# [Action item]
Each line in the records below, from the one that contains "shipping: 0.00 -> 3.90" to the one that contains "total: 2635.05 -> 2592.42", should be reproduced exactly, the first and last included.

# [Data extracts]
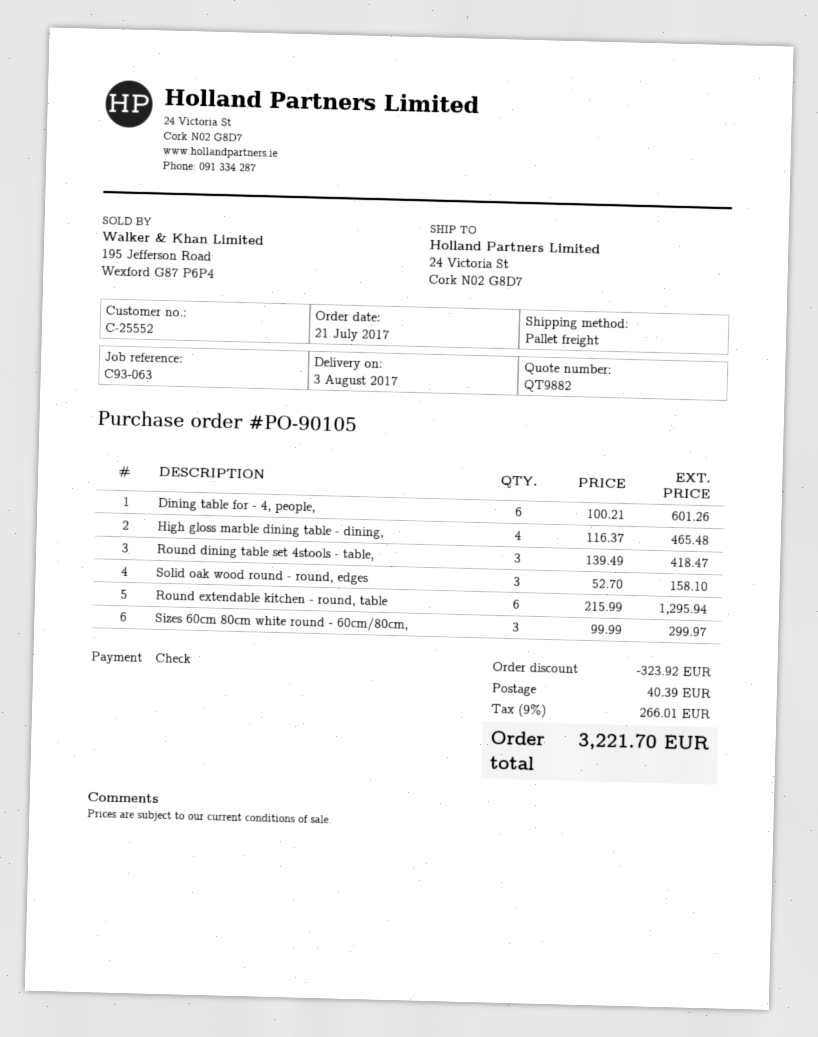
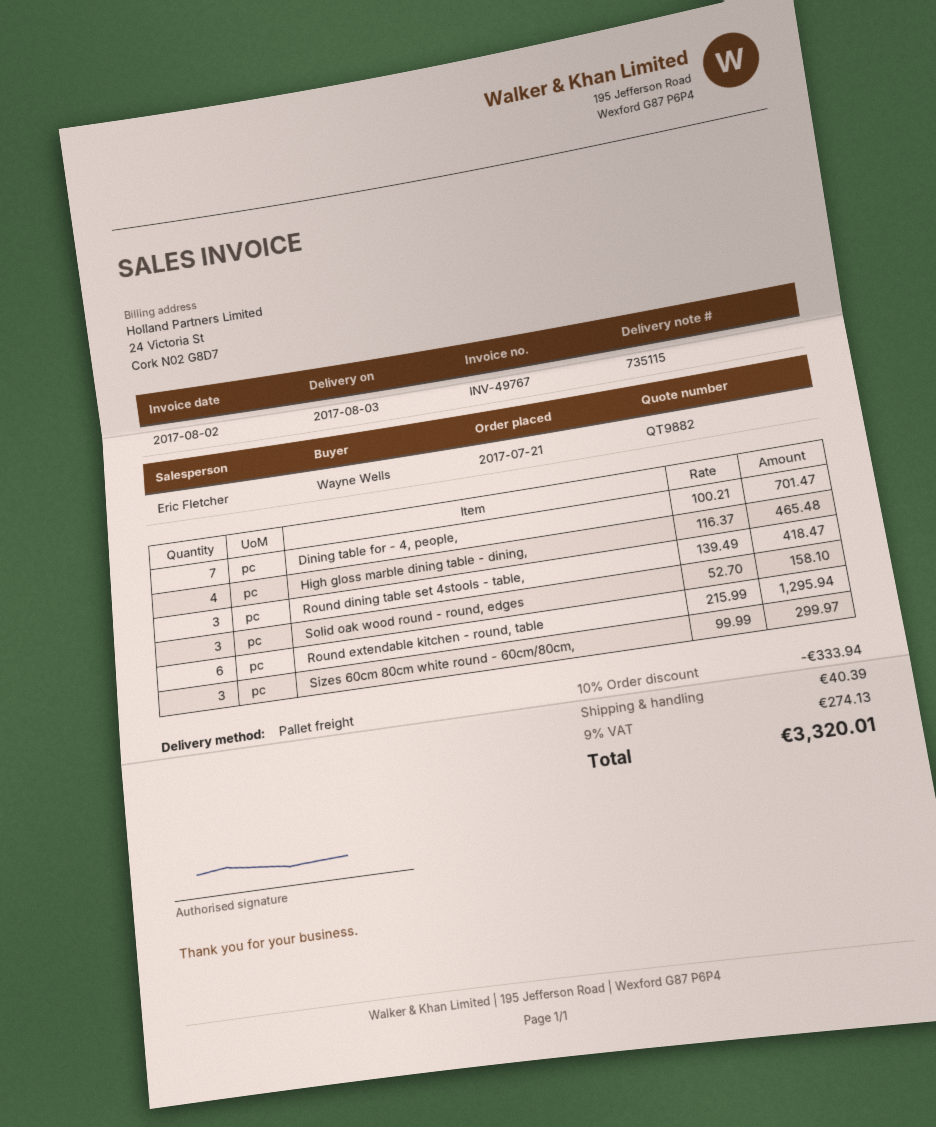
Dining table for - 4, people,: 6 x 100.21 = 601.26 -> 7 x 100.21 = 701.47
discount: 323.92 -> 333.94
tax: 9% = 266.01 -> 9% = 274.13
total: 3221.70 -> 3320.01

...

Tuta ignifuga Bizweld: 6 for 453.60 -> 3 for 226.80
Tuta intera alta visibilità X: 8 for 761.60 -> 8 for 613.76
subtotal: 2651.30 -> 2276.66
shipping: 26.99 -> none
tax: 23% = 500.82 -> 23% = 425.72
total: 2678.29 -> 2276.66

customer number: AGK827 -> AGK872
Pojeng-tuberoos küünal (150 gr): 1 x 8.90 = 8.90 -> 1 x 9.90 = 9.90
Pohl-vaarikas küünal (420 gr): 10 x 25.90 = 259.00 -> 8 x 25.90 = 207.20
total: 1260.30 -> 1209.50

...

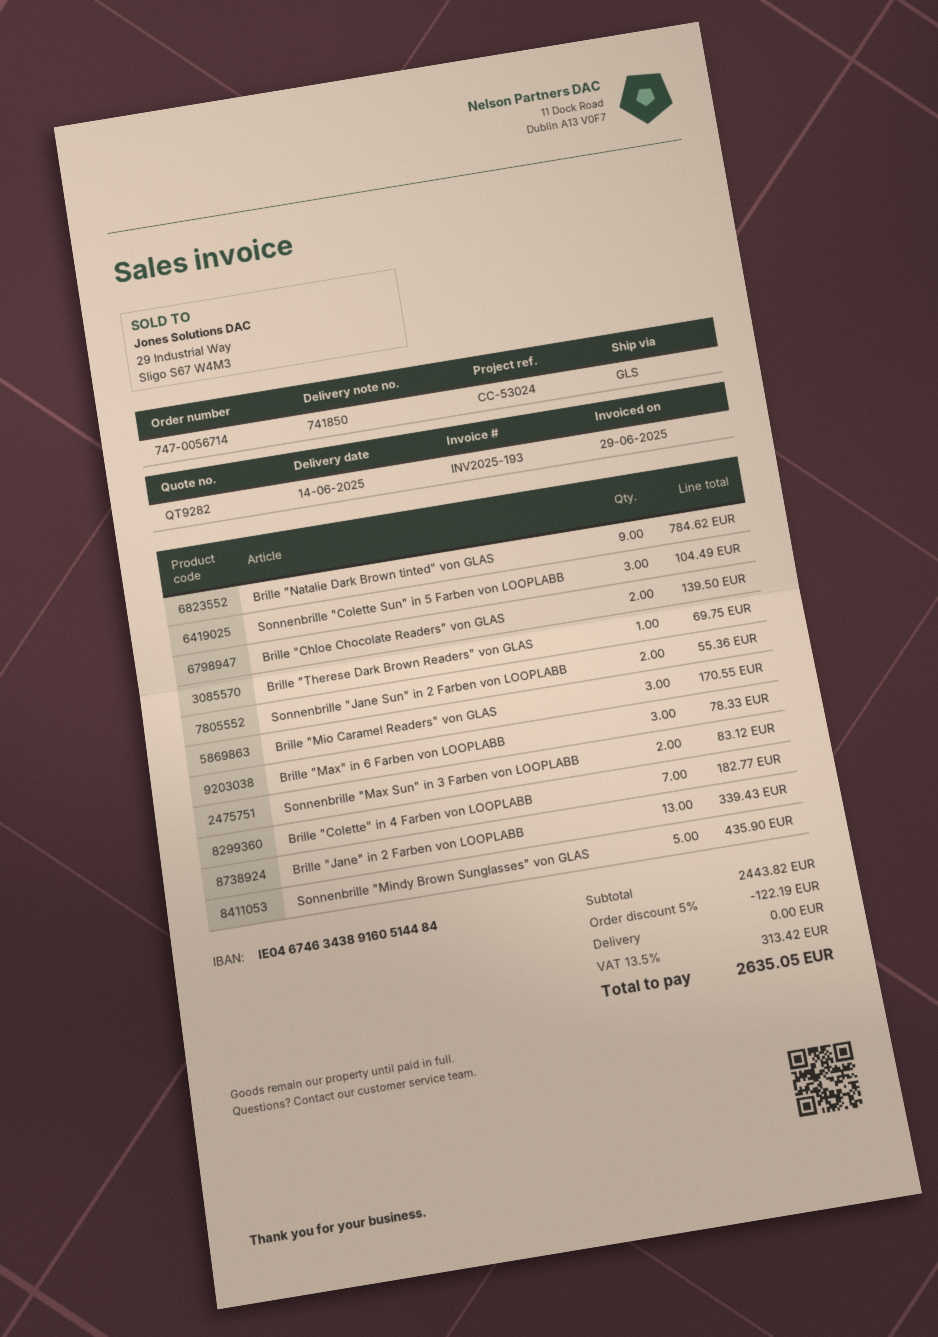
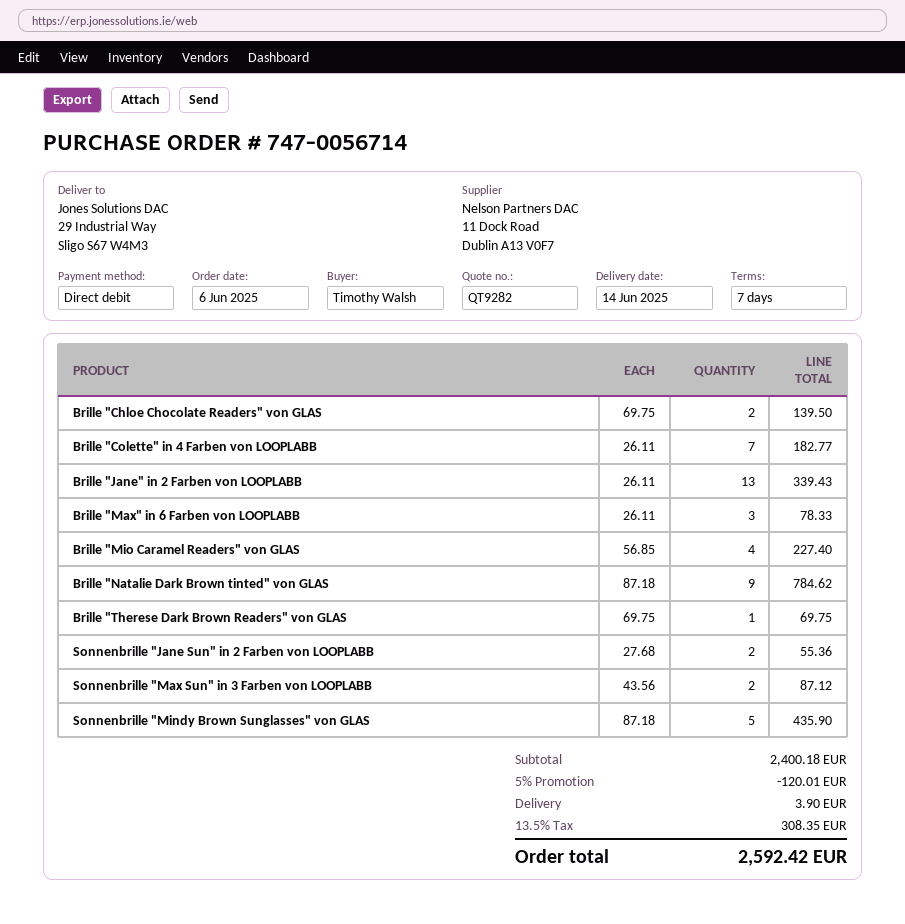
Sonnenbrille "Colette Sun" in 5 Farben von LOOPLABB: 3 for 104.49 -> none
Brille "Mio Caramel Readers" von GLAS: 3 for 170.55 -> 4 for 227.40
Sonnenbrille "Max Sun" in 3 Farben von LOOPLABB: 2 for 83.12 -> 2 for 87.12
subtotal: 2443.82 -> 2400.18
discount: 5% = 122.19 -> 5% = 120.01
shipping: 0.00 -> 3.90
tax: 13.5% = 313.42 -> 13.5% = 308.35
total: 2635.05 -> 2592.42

# [Output]
shipping: 0.00 -> 3.90
tax: 13.5% = 313.42 -> 13.5% = 308.35
total: 2635.05 -> 2592.42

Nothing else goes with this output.